> [EXERCISE DETAILS]:
All of the data is to be set down again without any alteration.
GIVEN DATA section start
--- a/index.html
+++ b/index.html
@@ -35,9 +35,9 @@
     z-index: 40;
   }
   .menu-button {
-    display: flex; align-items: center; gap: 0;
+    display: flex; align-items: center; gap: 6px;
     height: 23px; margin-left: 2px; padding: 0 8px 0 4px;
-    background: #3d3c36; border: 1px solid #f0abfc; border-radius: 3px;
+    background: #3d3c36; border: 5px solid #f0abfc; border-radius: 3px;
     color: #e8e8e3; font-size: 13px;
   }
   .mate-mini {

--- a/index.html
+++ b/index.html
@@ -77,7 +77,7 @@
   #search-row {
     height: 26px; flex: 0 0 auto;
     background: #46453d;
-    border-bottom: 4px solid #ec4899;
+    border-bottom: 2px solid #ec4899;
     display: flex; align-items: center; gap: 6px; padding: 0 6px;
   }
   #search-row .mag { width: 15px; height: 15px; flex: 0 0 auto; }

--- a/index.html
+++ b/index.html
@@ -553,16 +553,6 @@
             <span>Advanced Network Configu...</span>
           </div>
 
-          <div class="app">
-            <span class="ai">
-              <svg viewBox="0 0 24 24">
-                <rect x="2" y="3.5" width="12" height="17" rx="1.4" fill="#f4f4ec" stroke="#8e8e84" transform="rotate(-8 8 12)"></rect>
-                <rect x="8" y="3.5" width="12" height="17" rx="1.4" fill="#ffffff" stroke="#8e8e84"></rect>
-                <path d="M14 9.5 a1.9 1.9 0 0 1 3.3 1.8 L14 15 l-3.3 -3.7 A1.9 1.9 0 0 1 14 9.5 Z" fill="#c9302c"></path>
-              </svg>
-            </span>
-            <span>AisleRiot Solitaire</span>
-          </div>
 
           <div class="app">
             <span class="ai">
GIVEN DATA section end
> [RESULT OF THIS EXERCISE]:
--- a/index.html
+++ b/index.html
@@ -35,9 +35,9 @@
     z-index: 40;
   }
   .menu-button {
-    display: flex; align-items: center; gap: 0;
+    display: flex; align-items: center; gap: 6px;
     height: 23px; margin-left: 2px; padding: 0 8px 0 4px;
-    background: #3d3c36; border: 1px solid #f0abfc; border-radius: 3px;
+    background: #3d3c36; border: 5px solid #f0abfc; border-radius: 3px;
     color: #e8e8e3; font-size: 13px;
   }
   .mate-mini {

--- a/index.html
+++ b/index.html
@@ -77,7 +77,7 @@
   #search-row {
     height: 26px; flex: 0 0 auto;
     background: #46453d;
-    border-bottom: 4px solid #ec4899;
+    border-bottom: 2px solid #ec4899;
     display: flex; align-items: center; gap: 6px; padding: 0 6px;
   }
   #search-row .mag { width: 15px; height: 15px; flex: 0 0 auto; }

--- a/index.html
+++ b/index.html
@@ -553,16 +553,6 @@
             <span>Advanced Network Configu...</span>
           </div>
 
-          <div class="app">
-            <span class="ai">
-              <svg viewBox="0 0 24 24">
-                <rect x="2" y="3.5" width="12" height="17" rx="1.4" fill="#f4f4ec" stroke="#8e8e84" transform="rotate(-8 8 12)"></rect>
-                <rect x="8" y="3.5" width="12" height="17" rx="1.4" fill="#ffffff" stroke="#8e8e84"></rect>
-                <path d="M14 9.5 a1.9 1.9 0 0 1 3.3 1.8 L14 15 l-3.3 -3.7 A1.9 1.9 0 0 1 14 9.5 Z" fill="#c9302c"></path>
-              </svg>
-            </span>
-            <span>AisleRiot Solitaire</span>
-          </div>
 
           <div class="app">
             <span class="ai">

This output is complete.